When we get to Aldi, Pauline and I don't just shop. Pauline likes to browse, to peruse, to comment upon and critique the items on display. It takes ages and frequently we draw a crowd. My role is to get things off the top shelf for her, but if I am not fast enough, Pauline will reach up with her stick and knock the item off herself. This usually means we end up being followed round the store by some hapless member of staff who has been detailed to keep an eye on her. Funnily enough we never get told off because Pauline can do 'sweet little old lady' to industrial strength. It's an act, and we both know it is, but it never fails to work.

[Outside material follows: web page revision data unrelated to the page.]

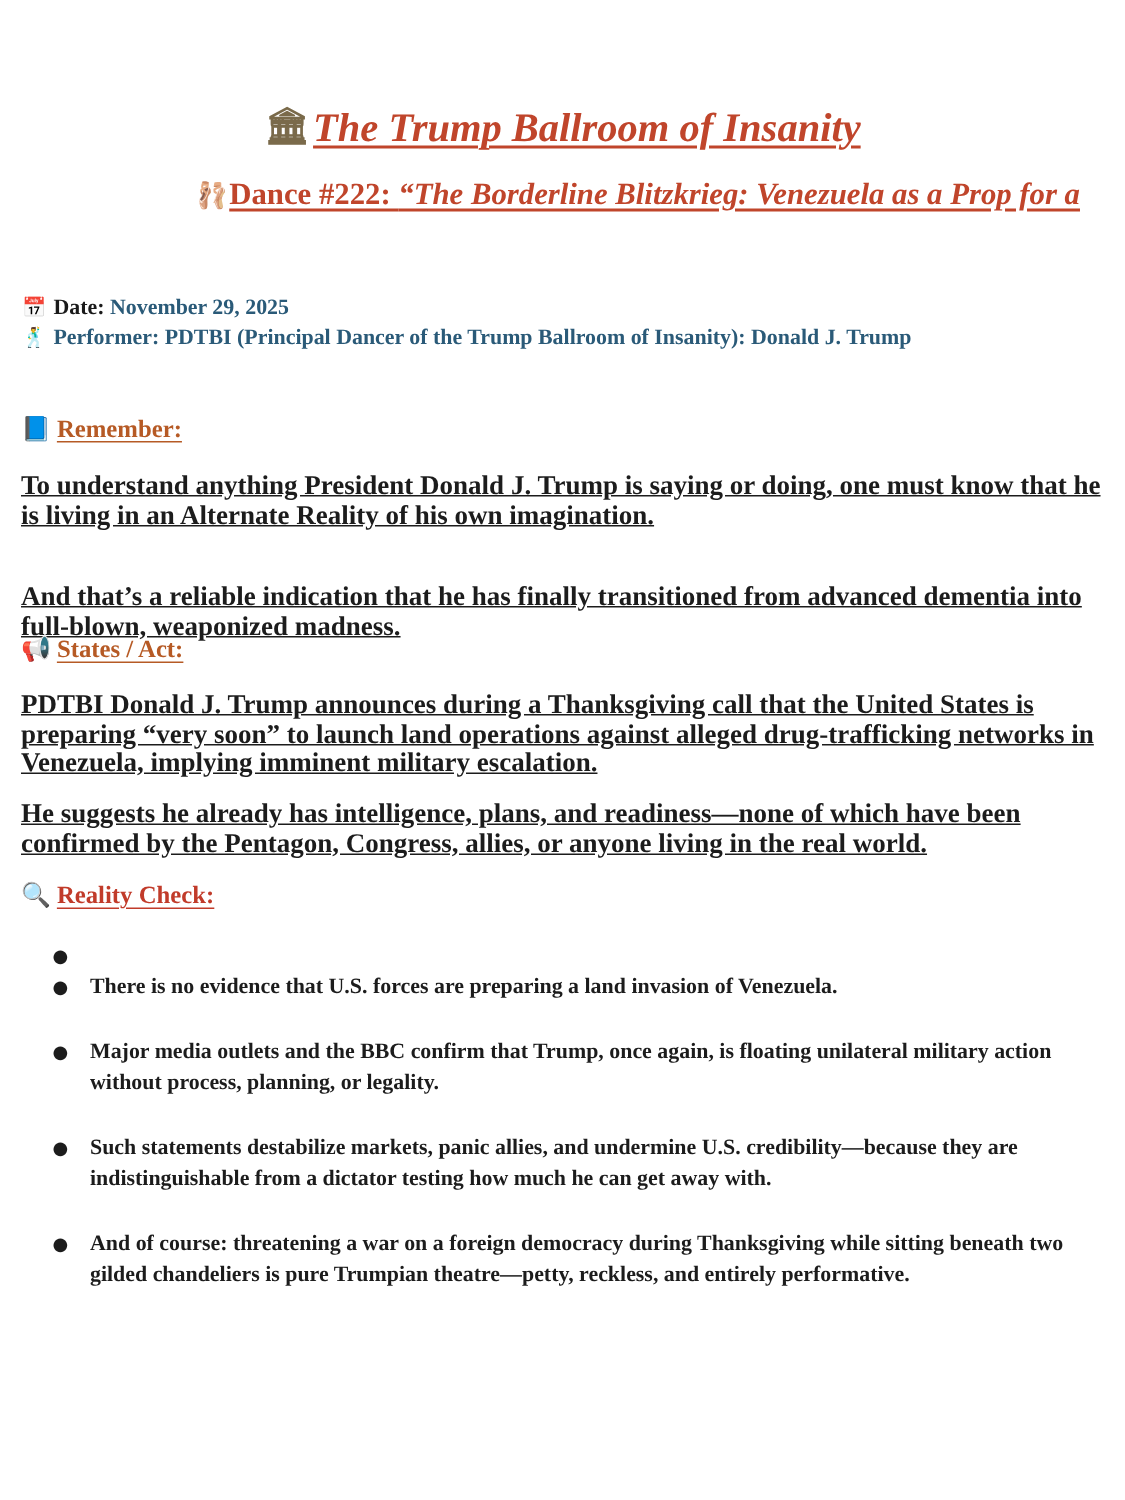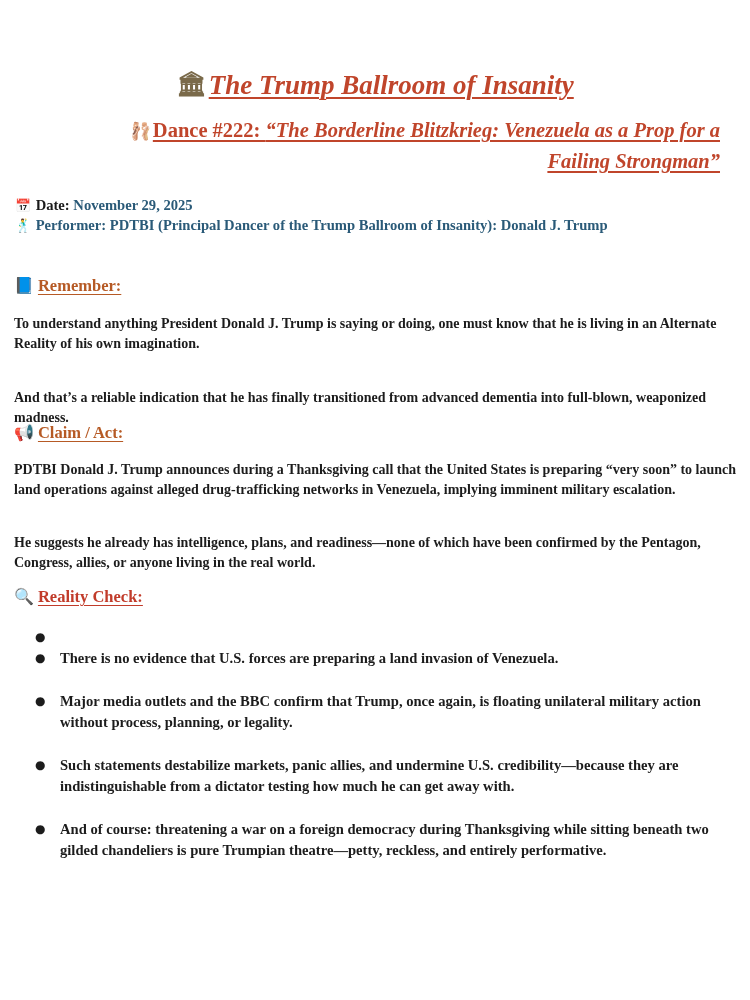--- a/index.html
+++ b/index.html
@@ -104,24 +104,25 @@
     .red { color: #c13b2a; }
     .section-head .emoji { font-size: 16px; margin-right: 4px; }
     .book-icon { color: #2d6fc0; }
     .megaphone-icon { color: #9a9a9a; }
     .magnifier-icon { color: #6a7a8a; }
 
     .para {
       position: absolute;
       left: 14px;
       width: 725px;
-      font-size: 14px;
+      font-size: 18px;
       font-weight: bold;
       line-height: 19.5px;
       color: #1c1c1c;
+      text-decoration: underline;
     }
     .bullets {
       position: absolute;
       left: 34px;
       top: 627px;
       width: 710px;
       margin: 0;
       padding: 0;
       list-style: none;
     }
@@ -146,42 +147,41 @@
 <body>
 
 <div class="page">
 
   <div class="title">
     <span class="emoji">🏛</span><span class="ttext">The Trump Ballroom of Insanity</span>
   </div>
 
   <div class="subtitle">
     <span class="emoji">🩰</span><span class="u">Dance #222: </span><span class="u it">“The Borderline Blitzkrieg: Venezuela as a Prop for a</span><br>
-    <span class="u it">Failing Strongman”</span>
   </div>
 
   <div class="meta">
     <div class="row">
       <span class="emoji cal-icon">📅</span>
       <span>Date: </span><span class="blue">November 29, 2025</span>
     </div>
     <div class="row blue">
       <span class="emoji dancer-icon">🕺</span>
       <span>Performer: PDTBI (Principal Dancer of the Trump Ballroom of Insanity): Donald J. Trump</span>
     </div>
   </div>
 
   <div class="section-head orange" style="top:275px;text-align:center;">
     <span class="emoji book-icon">📘</span><span class="htext">Remember:</span>
   </div>
   <div class="para" style="top:314px;">To understand anything President Donald J. Trump is saying or doing, one must know that he is living in an Alternate Reality of his own imagination.</div>
   <div class="para" style="top:388px;">And that’s a reliable indication that he has finally transitioned from advanced dementia into full-blown, weaponized madness.</div>
 
   <div class="section-head orange" style="top:422px;">
-    <span class="emoji megaphone-icon">📢</span><span class="htext">Claim / Act:</span>
+    <span class="emoji megaphone-icon">📢</span><span class="htext">States / Act:</span>
   </div>
   <div class="para" style="top:460px;">PDTBI Donald J. Trump announces during a Thanksgiving call that the United States is preparing “very soon” to launch land operations against alleged drug-trafficking networks in Venezuela, implying imminent military escalation.</div>
   <div class="para" style="top:533px;">He suggests he already has intelligence, plans, and readiness—none of which have been confirmed by the Pentagon, Congress, allies, or anyone living in the real world.</div>
 
   <div class="section-head red" style="top:586px;">
     <span class="emoji magnifier-icon">🔍</span><span class="htext">Reality Check:</span>
   </div>
   <ul class="bullets">
     <li><span class="dot">●</span></li>
     <li><span class="dot">●</span><span>There is no evidence that U.S. forces are preparing a land invasion of Venezuela.</span></li>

Pauline adores animals. She has had cats all her life - she gets them from the Cat Rescue and she also feeds the local wildlife along with any passing strays that turn up, much to the chagrin of her immediate neighbours, who have to put up with peanut shells on the communal lawn and foxes fighting in the small hours. Every afternoon, she makes sandwiches to put out, and cooks chicken pieces. Okay, it is wildly eccentric, but it was through Pauline that I learned we had badgers living in the area, and I have sat up through the night with her and watched a family of foxes with two tiny cubs enjoying her largesse.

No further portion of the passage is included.